For the data below, work out the number of lines containing the string "none" and answer with that number only.

* Stored items *
______________________________

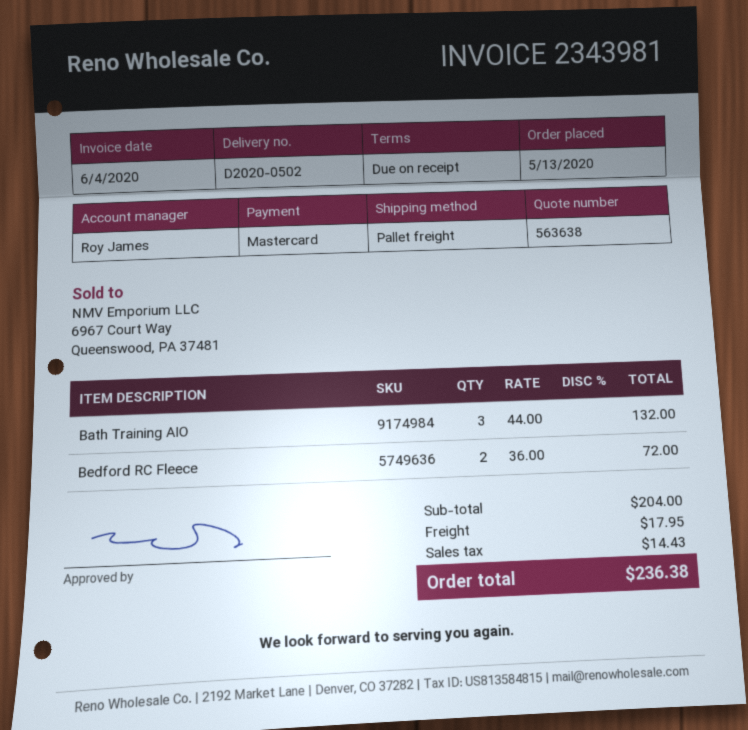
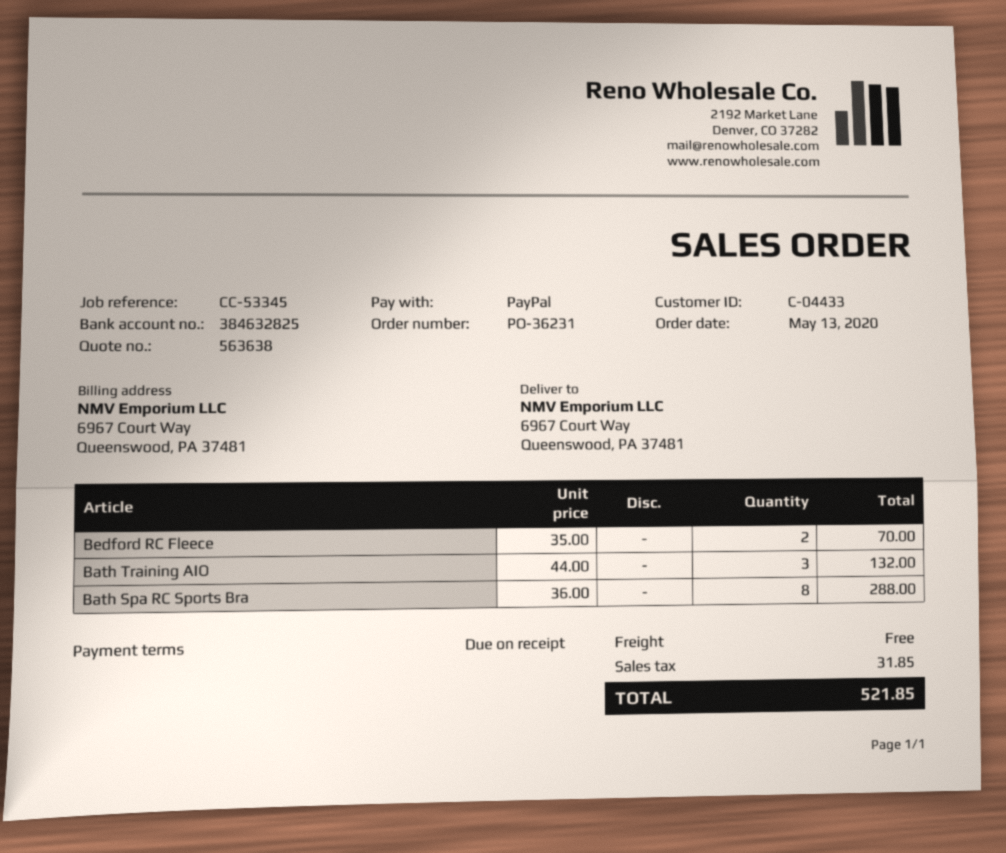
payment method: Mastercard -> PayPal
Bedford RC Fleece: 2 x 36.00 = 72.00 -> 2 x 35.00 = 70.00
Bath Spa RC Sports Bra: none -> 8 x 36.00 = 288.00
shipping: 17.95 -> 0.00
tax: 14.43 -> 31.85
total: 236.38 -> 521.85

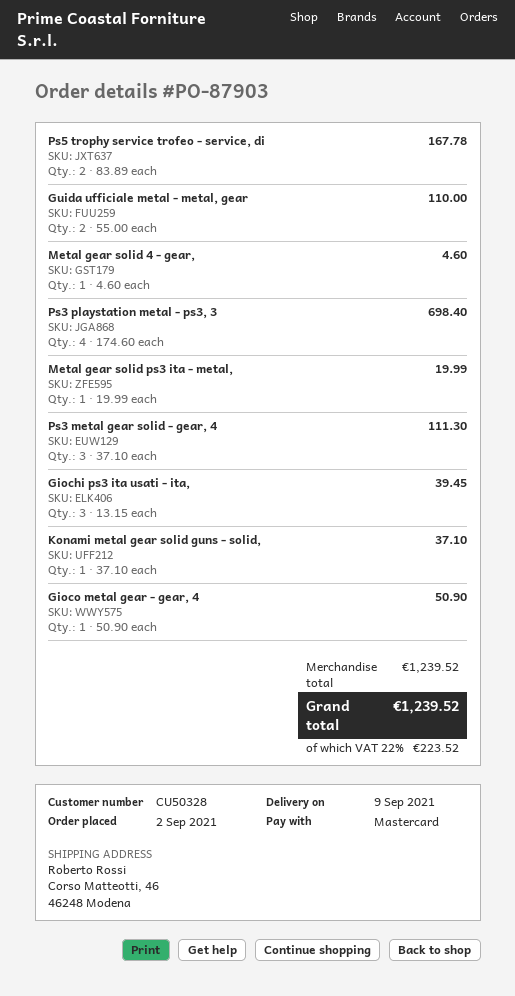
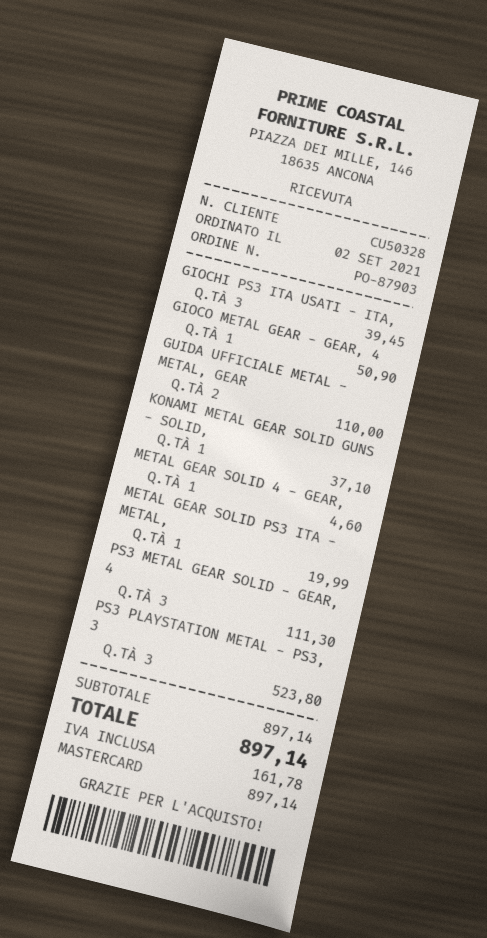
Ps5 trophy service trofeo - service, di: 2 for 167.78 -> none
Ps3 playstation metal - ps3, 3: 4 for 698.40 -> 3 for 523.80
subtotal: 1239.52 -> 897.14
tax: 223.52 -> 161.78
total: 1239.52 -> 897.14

______________________________

* RESPONSE BOX *
2